Keberadaan kelenjar getah bening dalam rongga dada adalah fenomena fisiologis.
Kelenjar getah bening terutama terdiri dari jaringan limfatik dan sinus limfatik, ditutupi oleh jaringan ikat padat peritoneum, yang meluas ke dalam kelenjar getah bening dan membentuk banyak interval atau trabekula, yang membentuk perancah jala untuk kelenjar getah bening dan memisahkan parenkim kelenjar getah bening ke dalam beberapa bagian.
Ketika lesi atau peradangan terjadi pada bagian tubuh atau organ, bakteri, racun dan zat asing lainnya dapat menyebar ke kelenjar getah bening di dekatnya melalui pembuluh limfatik dengan getah bening.

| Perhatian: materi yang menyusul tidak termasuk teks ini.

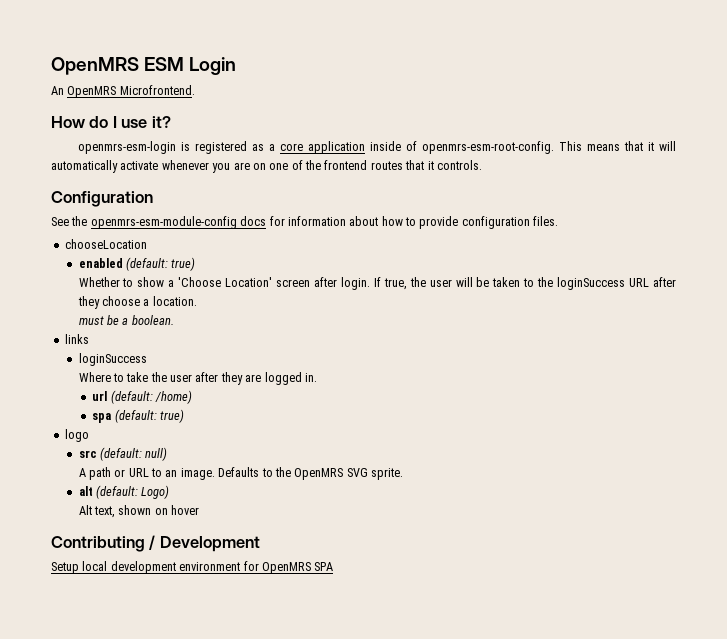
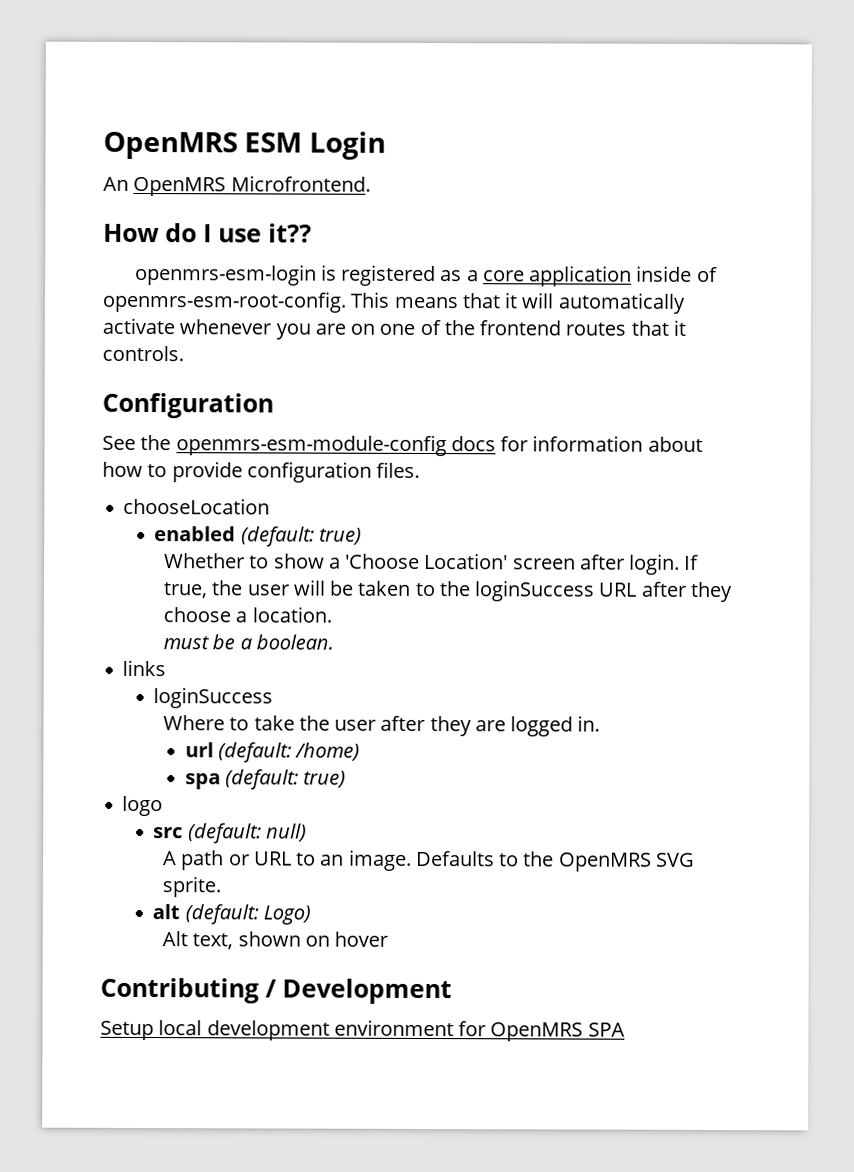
[151,116,171,128] it? -> [268,223,312,243] it??

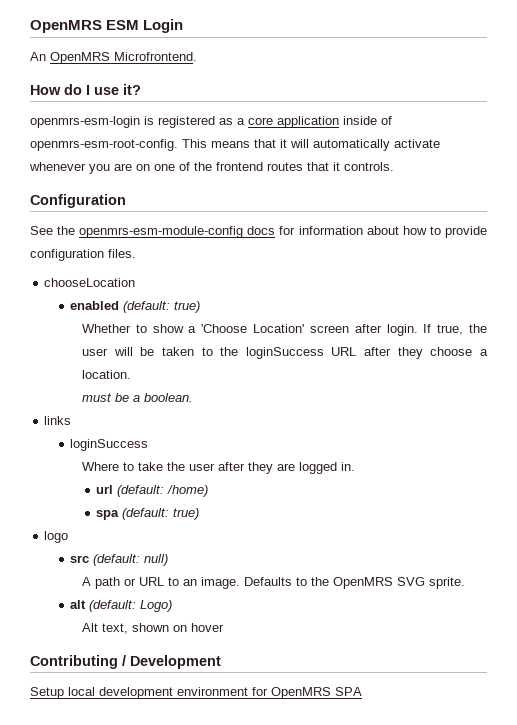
[268,223,312,243] it?? -> [123,84,141,95] it?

Kelenjar getah bening memiliki fungsi mencegat dan membuang benda asing seperti bakteri atau racun.
Pasien dengan kelenjar getah bening di rongga dada, seperti peradangan, tumor, dan fenomena lainnya, dianjurkan untuk pergi ke rumah sakit tepat waktu, melakukan pemeriksaan yang relevan untuk mengklarifikasi penyebab penyakit, dan kemudian mengikuti instruksi dokter untuk perawatan, untuk menghindari penundaan kondisi.